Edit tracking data
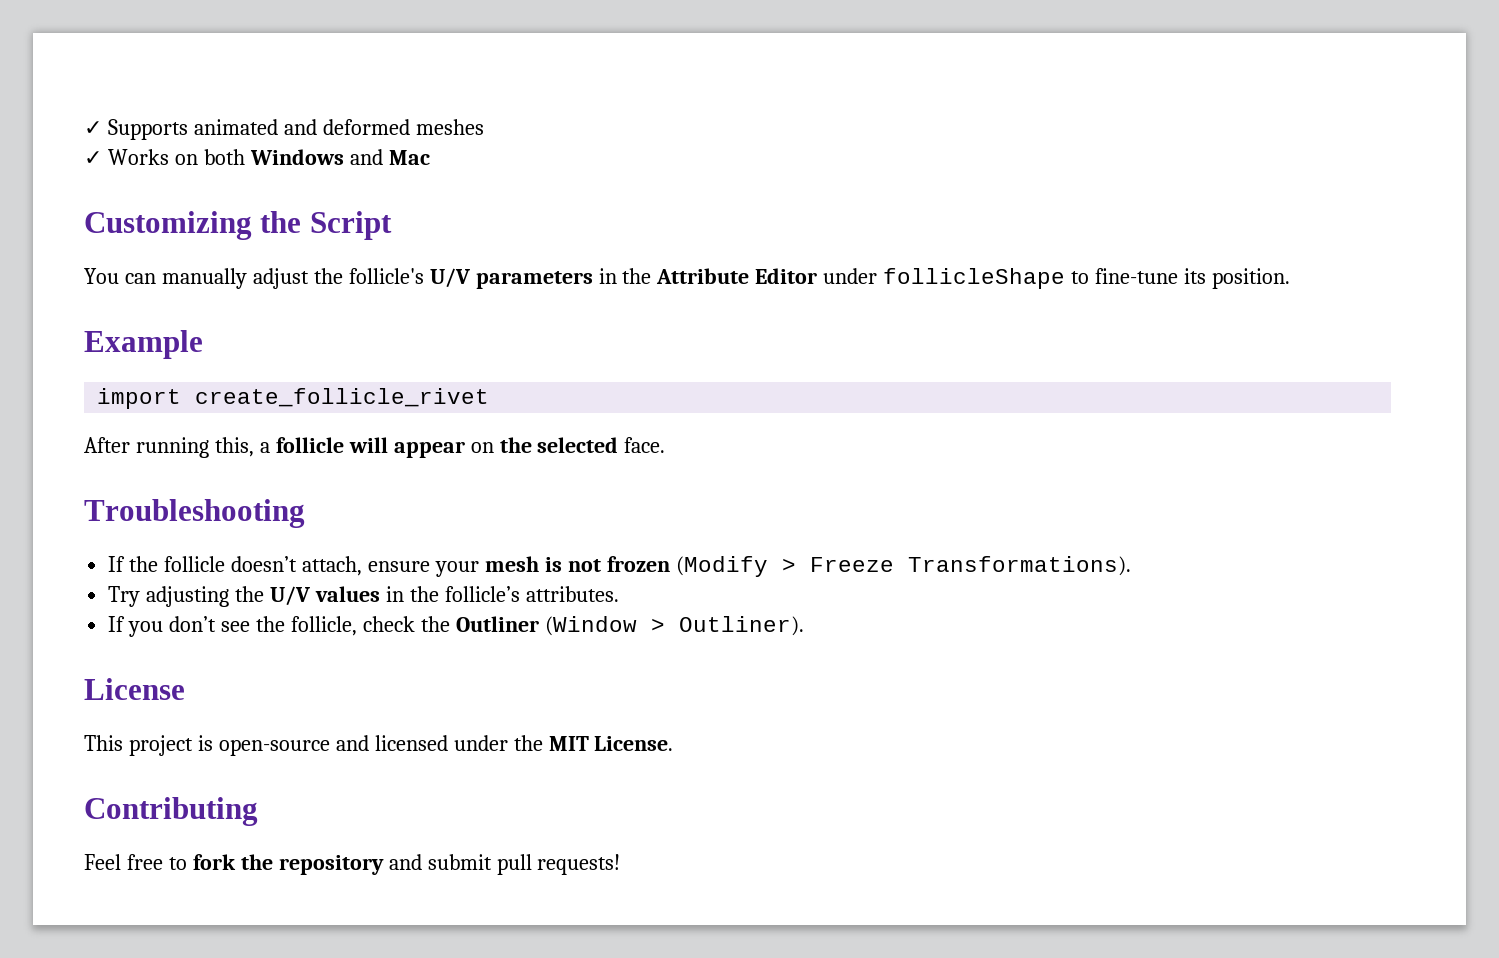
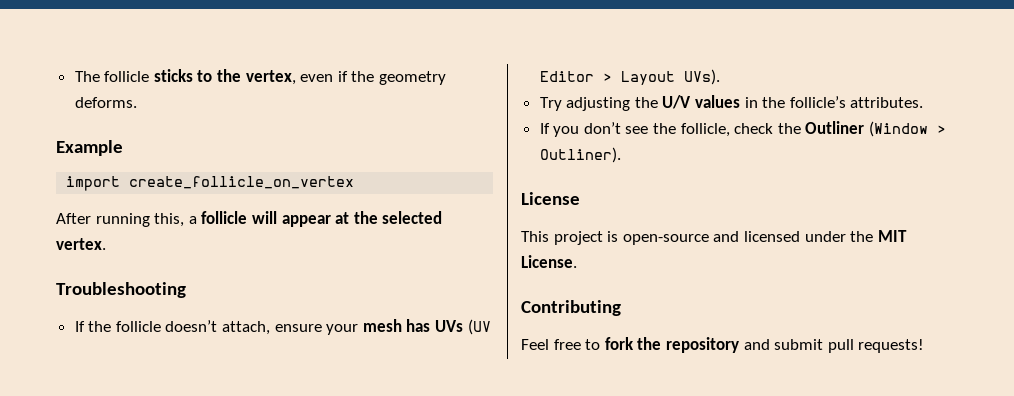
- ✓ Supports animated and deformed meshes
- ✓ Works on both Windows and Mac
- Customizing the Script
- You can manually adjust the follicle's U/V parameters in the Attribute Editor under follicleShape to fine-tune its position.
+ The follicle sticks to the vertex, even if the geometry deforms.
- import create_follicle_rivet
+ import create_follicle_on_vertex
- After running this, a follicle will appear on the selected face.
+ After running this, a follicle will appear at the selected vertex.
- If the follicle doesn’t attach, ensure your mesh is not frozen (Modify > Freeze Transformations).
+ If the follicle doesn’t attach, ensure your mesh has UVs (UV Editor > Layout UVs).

> _Aim of the exercise_
Reproduce only the lines from the beginning of the data through the line that contains "the geometry deforms.", both included, and please drop the pictures.

> _Result for this task_
- ✓ Supports animated and deformed meshes
- ✓ Works on both Windows and Mac
- Customizing the Script
- You can manually adjust the follicle's U/V parameters in the Attribute Editor under follicleShape to fine-tune its position.
+ The follicle sticks to the vertex, even if the geometry deforms.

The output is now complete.